A psicanalista defende que os filhos precisam ser acolhidos e enlaçados pela via do cuidado e do afeto para caminhar com segurança em direção à vida adulta. “Repensar os conceitos de liberdade e de laço social é imprescindível.”
“O mundo não é sem limites, apesar de assim apresentar-se em alguns momentos na vida virtual. Felizmente, a reflexão, o questionamento e o uso da palavra, características humanas fundamentais, insistem e ajudam a construir cada vez mais respostas e saídas”, pondera.
Consequências
As bordas entre o público e o privado estão pouco delimitadas na atualidade, opina a diretora nacional do IBDFAM. “Assistimos pais que tornam pública a vida privada de seus filhos desde o momento do parto, na suposição de que a imagem divulgada dará um lugar de valorização positiva”.
Para Claudia Pretti, a exposição atende a uma necessidade dos próprios pais, e não dos filhos. “Sentir-se aprovado e reconhecido pelo outro, a partir da exposição de uma imagem idealizada, dá a ilusão de que as angústias e dificuldades podem ser abolidas.”
“Nas redes sociais, todos são felizes, bem-sucedidos, e os relacionamentos familiares se aproximam da perfeição. Os narcisismos inflados acabam fazendo com que limites sejam ultrapassados”, avalia.
Segundo a psicanalista, a exposição precoce é responsável por efeitos subjetivos diversos, conforme o contexto de cada um. “A restrição ou apagamento da privacidade e a excessiva exposição afetam a imagem que a criança precisa construir de si, podendo levar a quadros de ansiedade excessiva, transtornos alimentares, insegurança e distorção da imagem, e ainda depressão, entre tantos outros.”
Ela destaca que o compartilhamento da imagem pode provocar admiração instantânea, mas, ao mesmo tempo, invocar “um ódio pelo sentimento de impotência diante da impossibilidade de alcançar para si aquele mundo sem os limites impostos pela vida real”.
No entendimento da especialista, as críticas e a desqualificação maciça emergem como recurso do público para lidar com suas próprias limitações. “Assim, os filhos, que deveriam ser protegidos pelos adultos, são lançados no desamparo, em um momento no qual ainda não têm os recursos subjetivos para lidar com as consequências advindas.”

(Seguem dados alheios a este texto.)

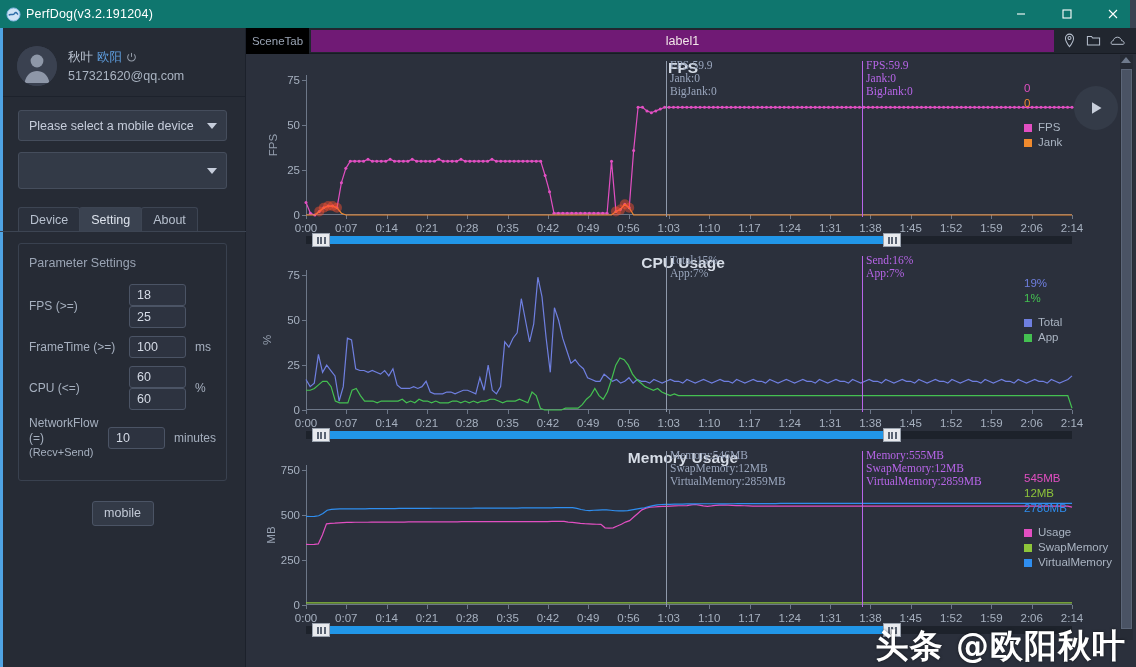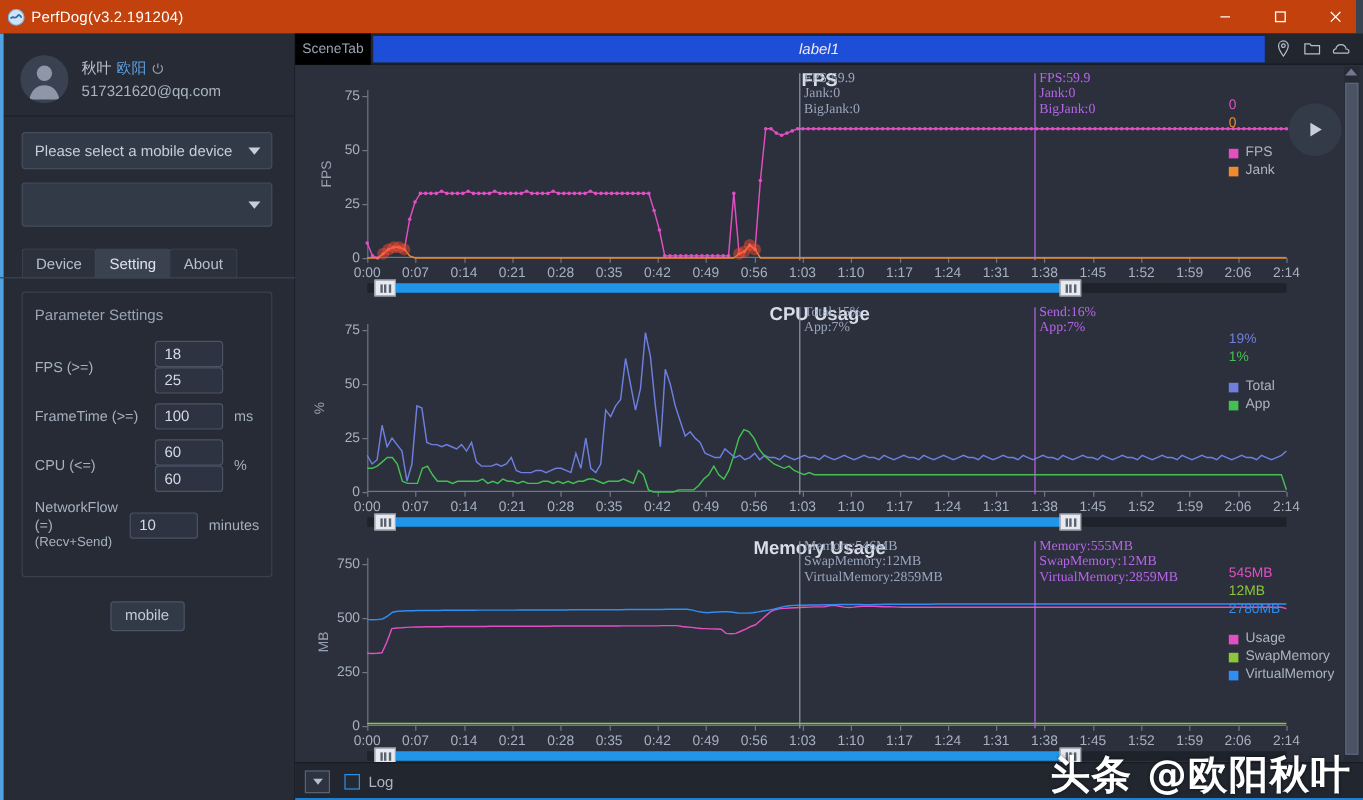"PerfDog(v3.2.191204)" .titlebar { background: #c2410c -> #0f766e }
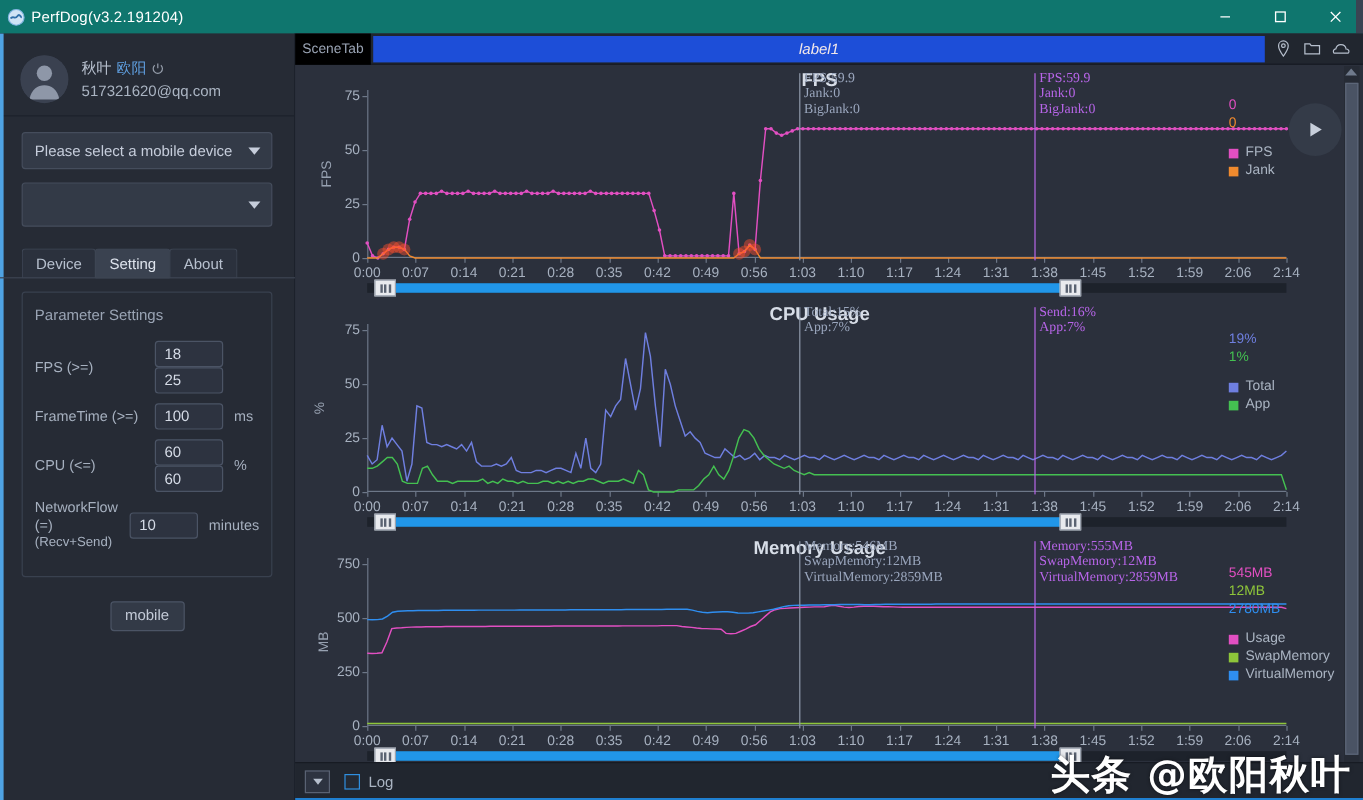"label1" .labelbar { background: #1d4ed8 -> #701a75; font-style: italic -> none }
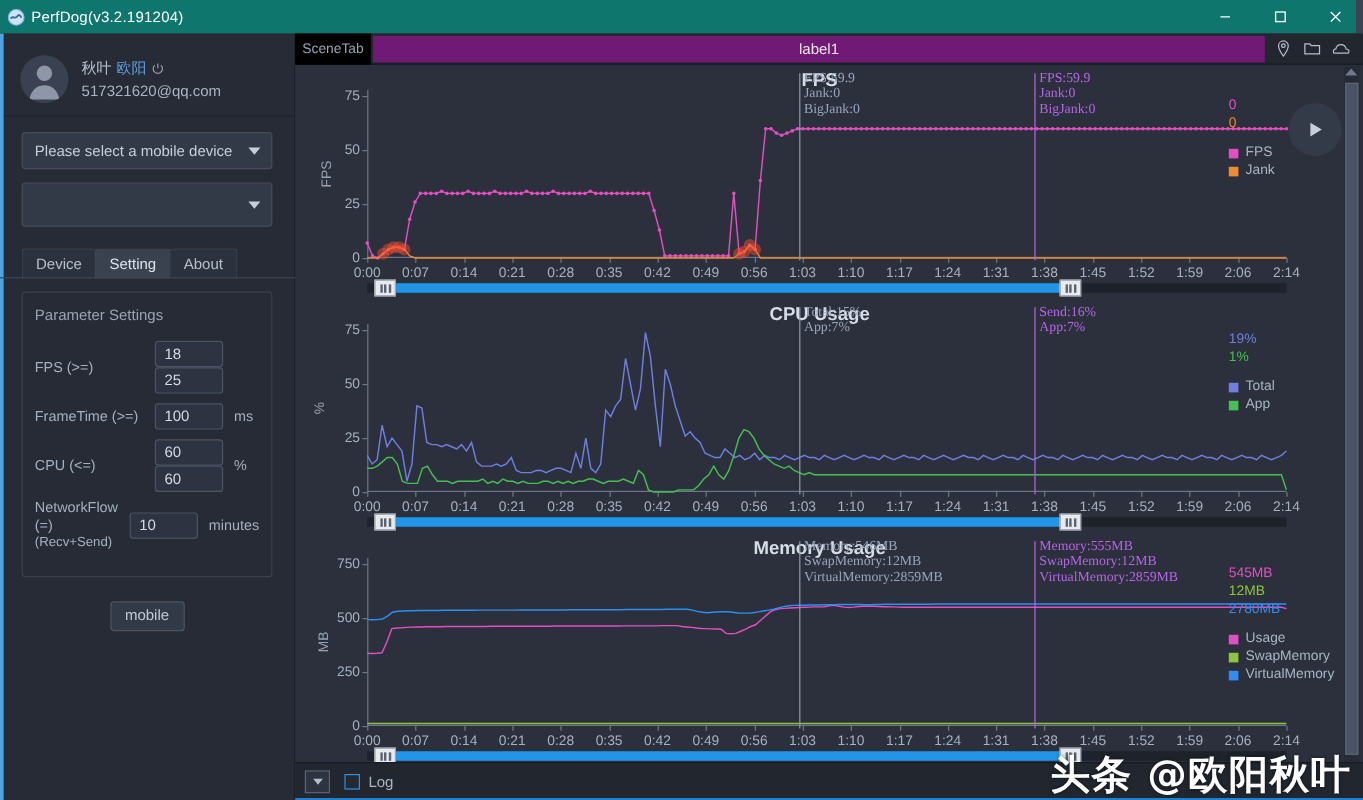"Log" div.bottom { html: <div> <div> <span></span> </div> <div> <span></span> <span>Log</span> </div> <div></div> </div> -> none }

Ela complementa: “Sem contar com a devastação provocada quando estão submetidas a um mau uso dessas imagens, que pode desencadear quadros ainda mais graves como, por exemplo, pensamentos ou mesmo atos suicidas”.
Humanização
De acordo com a diretora nacional do IBDFAM, as redes sociais dão a falsa sensação de que não existem limites. “Os avanços tecnológicos facilitaram a vida de todos, mas não podemos cair no engodo de que eles podem substituir alguns pontos estruturais e que garantem nossa humanidade.
Viver, segundo a especialista, é uma tarefa complexa e implica em renúncias e uma boa dose de mal-estar, impossíveis de serem abolidos. “Os relacionamentos humanos são complexos. Criar e educar filhos é tarefa árdua e requer presença e disponibilidade.”
“As telas e as redes sociais não podem funcionar como garantidores de algumas transmissões fundamentais na relação parental. A transmissão da dimensão desejante, que sustenta e possibilita a humanização de cada um, se dá no caminho da convivência e da troca de afeto. Assim, uma criança elabora respostas e constrói posicionamentos diante dos desafios da vida”, aponta.
Claudia Pretti conclui que os pais não podem se demitir dessa tarefa ou substituí-la por uma imagem idealizada construída nas redes. “Esse é um desafio e uma boa forma de proteger os filhos, como sujeitos de direito e de desejo”, finaliza.